Reversible Laydays in Ship Chartering
Reversible Laydays/Right to Average Laydays: In voyage chartering, laytime is the agreed period during which the Charterer may load and discharge cargo without paying additional compensation to the Shipowner. In a standard voyage charter, the time allowed at the loading port and the time allowed at the discharging port are usually calculated separately. If loading exceeds the permitted loading laytime, demurrage may arise at the loading port. If discharge exceeds the permitted discharging laytime, demurrage may arise at the discharging port. Dispatch, where agreed, is also normally calculated separately for each end of the voyage.However, parties may agree to more flexible wording in the charter party. One important variation is the right to use Reversible Laydays. Under this arrangement, the loading and discharging laytime allowances are combined into one total allowance.
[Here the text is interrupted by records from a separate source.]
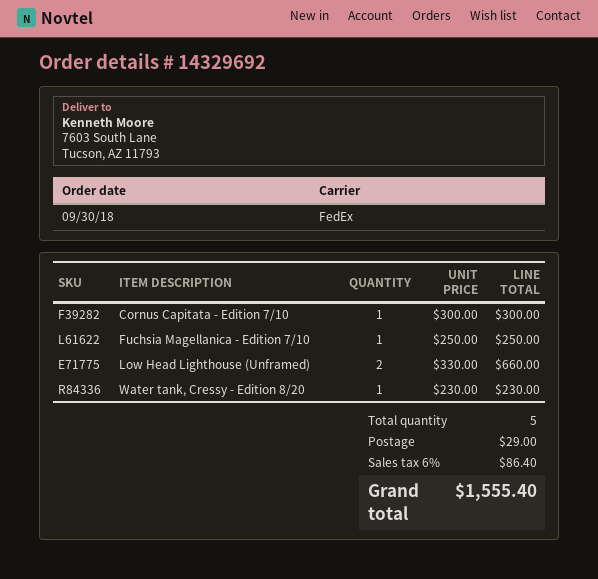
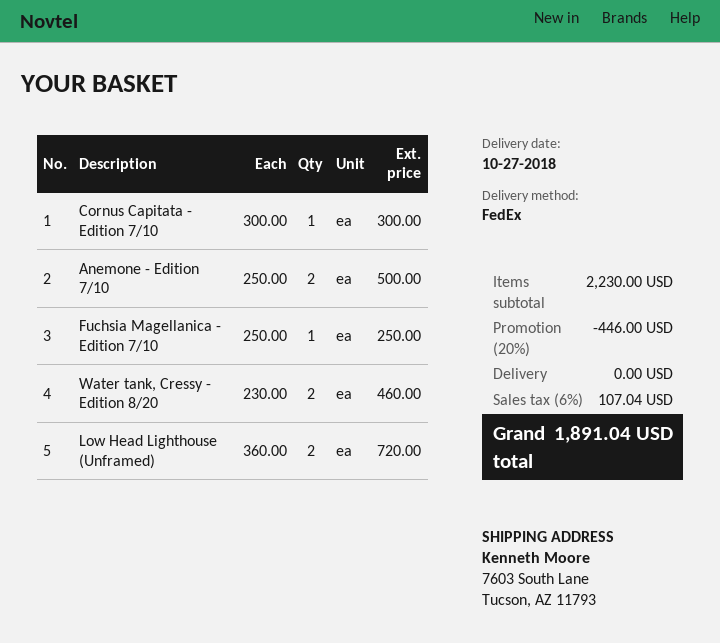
Low Head Lighthouse (Unframed): 2 x 330.00 = 660.00 -> 2 x 360.00 = 720.00
Water tank, Cressy - Edition 8/20: 1 x 230.00 = 230.00 -> 2 x 230.00 = 460.00
Anemone - Edition 7/10: none -> 2 x 250.00 = 500.00
discount: none -> 20% = 446.00
shipping: 29.00 -> 0.00
tax: 6% = 86.40 -> 6% = 107.04
total: 1555.40 -> 1891.04

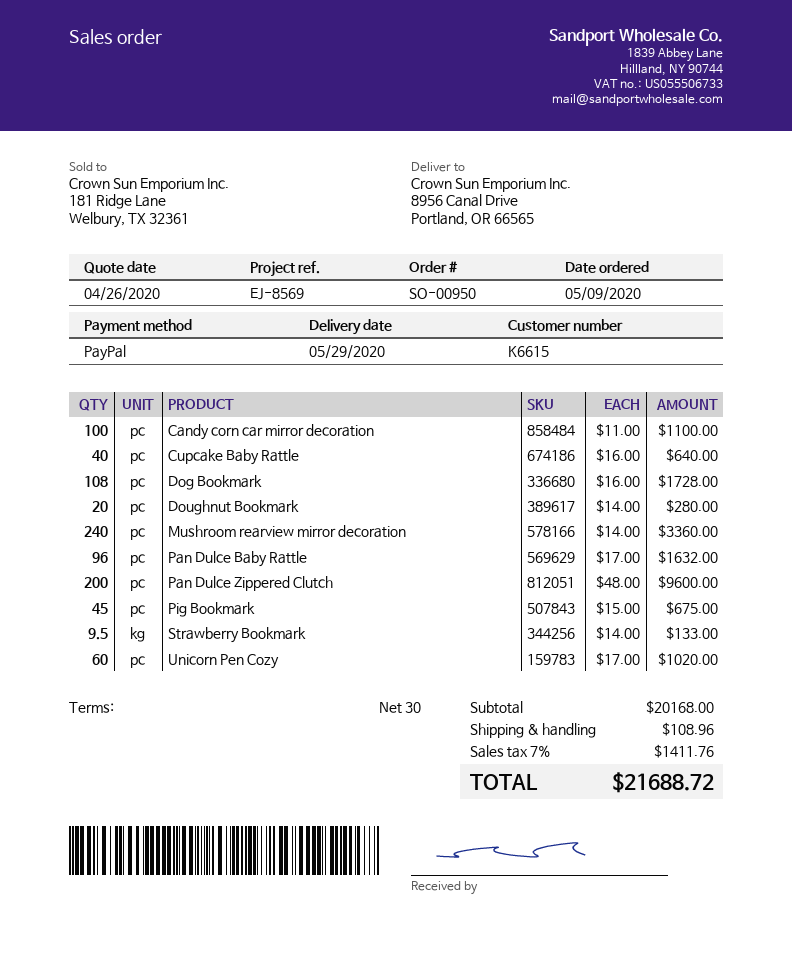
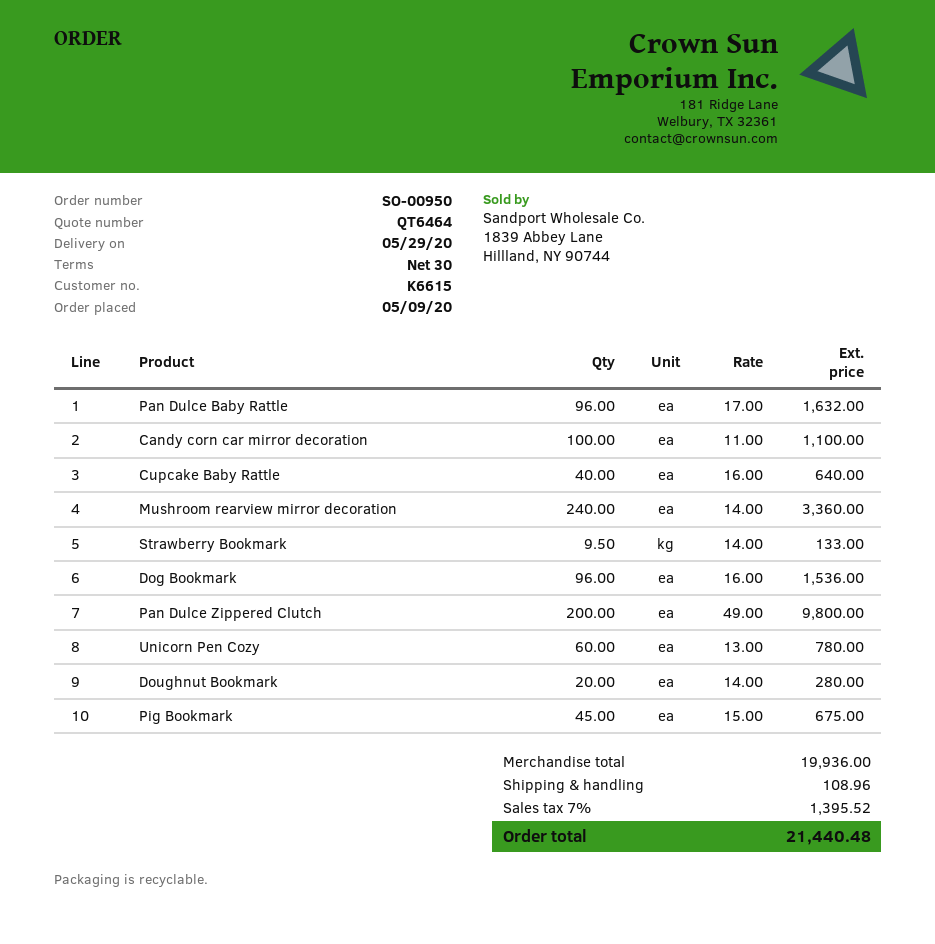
Dog Bookmark: 108 x 16.00 = 1728.00 -> 96 x 16.00 = 1536.00
Pan Dulce Zippered Clutch: 200 x 48.00 = 9600.00 -> 200 x 49.00 = 9800.00
Unicorn Pen Cozy: 60 x 17.00 = 1020.00 -> 60 x 13.00 = 780.00
subtotal: 20168.00 -> 19936.00
tax: 7% = 1411.76 -> 7% = 1395.52
total: 21688.72 -> 21440.48

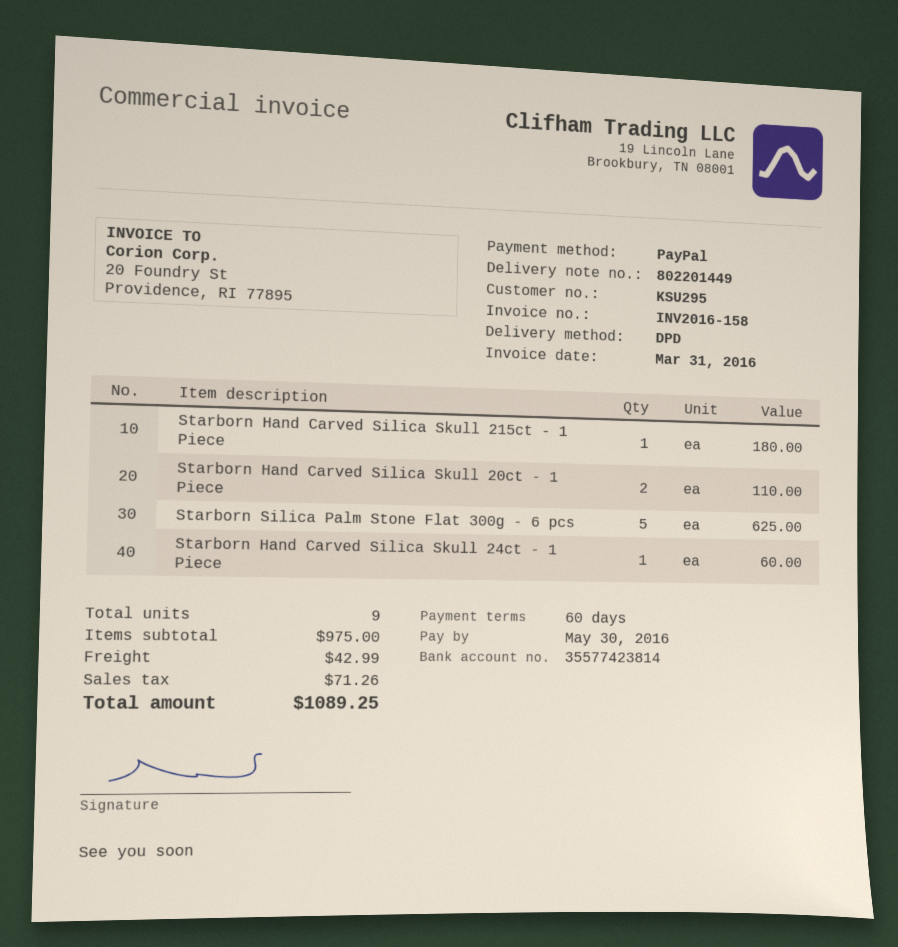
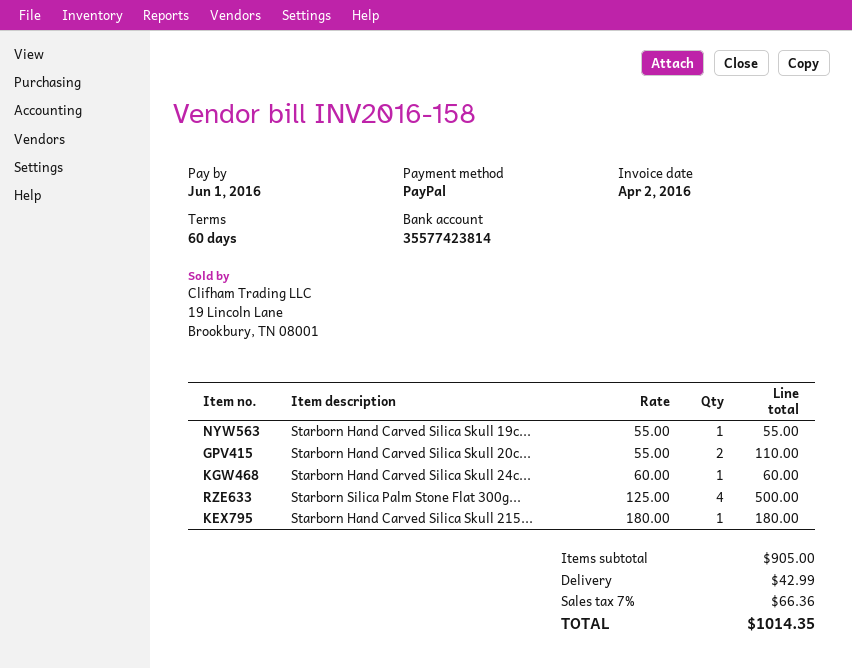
invoice date: 2016-03-31 -> 2016-04-02
due date: 2016-05-30 -> 2016-06-01
Starborn Silica Palm Stone Flat 300g - 6 pcs: 5 for 625.00 -> 4 for 500.00
Starborn Hand Carved Silica Skull 19c...: none -> 1 for 55.00
subtotal: 975.00 -> 905.00
tax: 71.26 -> 66.36
total: 1089.25 -> 1014.35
The Charterer may then use the total time across both ends of the voyage, rather than being restricted to a separate allowance for loading and a separate allowance for discharge.
For example, if a charter party allows 5 days for loading and 5 days for discharge on reversible terms, the Charterer effectively has a total of 10 days for the entire cargo operation. If loading takes only 4 days, the unused 1 day may be available for discharge. If discharge then takes 6 days, the total used time remains 10 days, and demurrage does not arise solely because discharge exceeded its individual 5-day allowance.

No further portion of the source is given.